人情と思想

 人情って奴は大事だ。っていうか、人間の根源だろうと俺は思ってる。

 人間が他人に対して我慢できるとすりゃ、こいつで相手を感じ取る時だ。

 相手を感じ取る時ゃ、感じ取る方は沈黙する。既成観念や思い込みがへばり付きやすい言葉は、たいがい邪魔なのだ。

 俺は、どうひっくり返しても俺だ。だがこいつもこいつだ。

 これ徹底すりゃ、大抵のことは我慢できる。相手も自分も確認できるので。情に流させるなんてことにも、ならねえ。

 人情ってのは感性だ。本能本性と、自分の人生体験等々に醸成されるところの。

 自分と他人の付き合わせってのは、ここにおいてだろう。他人という存在に対して、アタマ(体のいい理由付けやレッテル張りをしたがる体内メカニズム)じゃねえ、気持ちで相手を見、気持ちで自分を維持することになるからだ。
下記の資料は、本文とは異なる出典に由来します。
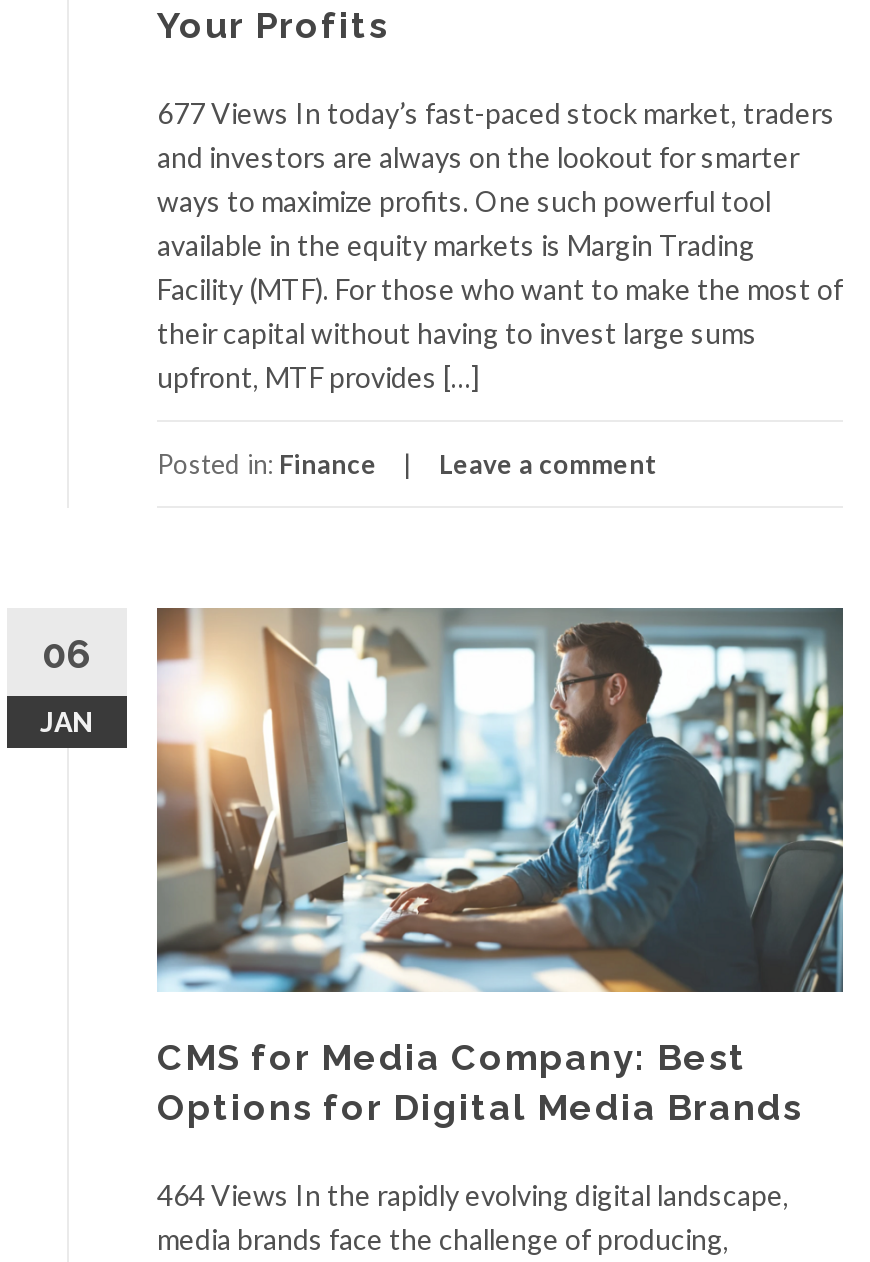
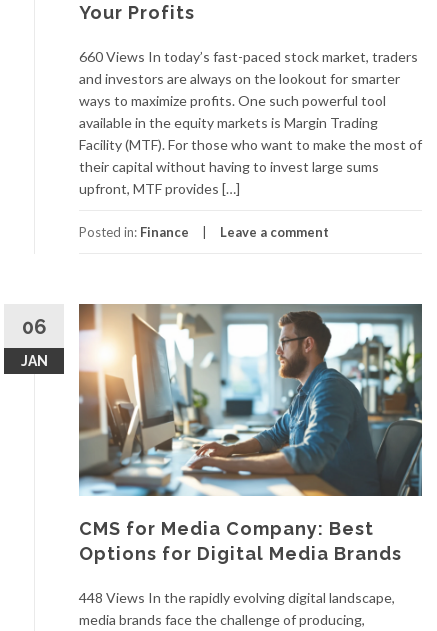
- 677 Views In today’s fast-paced stock market, traders
+ 660 Views In today’s fast-paced stock market, traders

- 464 Views In the rapidly evolving digital landscape,
+ 448 Views In the rapidly evolving digital landscape,
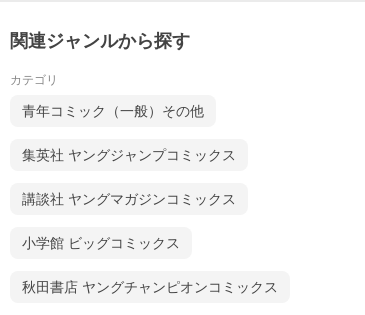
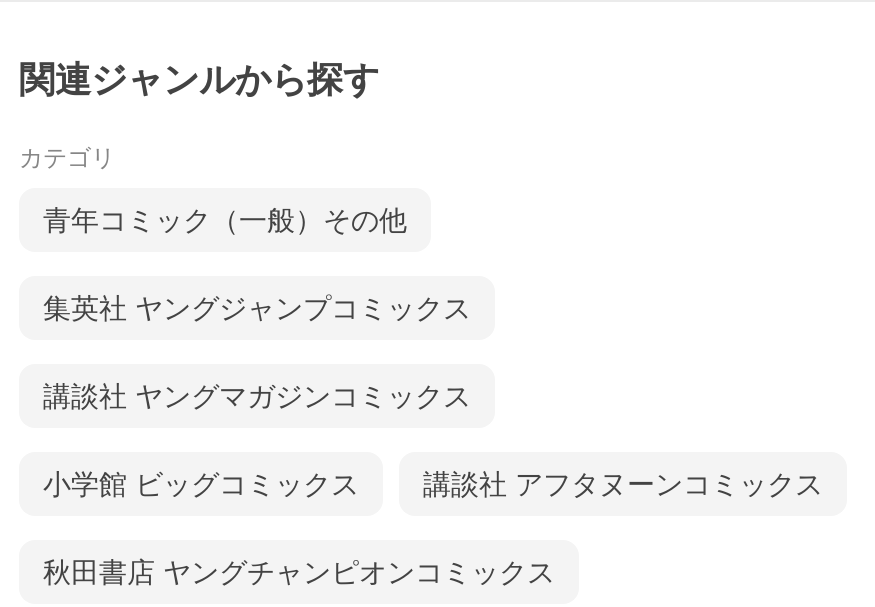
+ 講談社 アフタヌーンコミックス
相手の実存に拮抗する自分。そういう自分を確認する自分。ケチな対抗心のたぐいじゃねえところで。ああ、俺はまだまだかなって程度はいい。

 知性知識に意味があるとすりゃ、こうした感性に根ざすところの論理性(人の生き方や社会の仕組みとの関わり方の表現)だべ。

 文芸芸術も、社会理論、思想も、この上に築かれなきゃいけねえと、俺は思ってる。

 「おう、おらもそう思う」。この手の共鳴を呼ぶ思想。相手の心に、この手の入り方をする思想。誰々が言ってたからや体裁装う意味付け、これが先例だからのたぐいじゃねえ、直感で伝わる思想。実生活の実感にストレートに飛び込む思想。損得打算、現世利益のニンジン思想とも似て非なる思想。

 ルーツを失くし、もっともらしいだけに成り下がった言葉や概念も、こいつによって魂を吹き込まれる。

 共鳴共感、人の並立、人民民主の共和制万歳。

 この言葉も、人間のルーツに根を置き浮かばなきゃ、何の意味も無くなる。世にはびこる擬制の仕組み、空っぽな心を反映する国体なるもの同様に。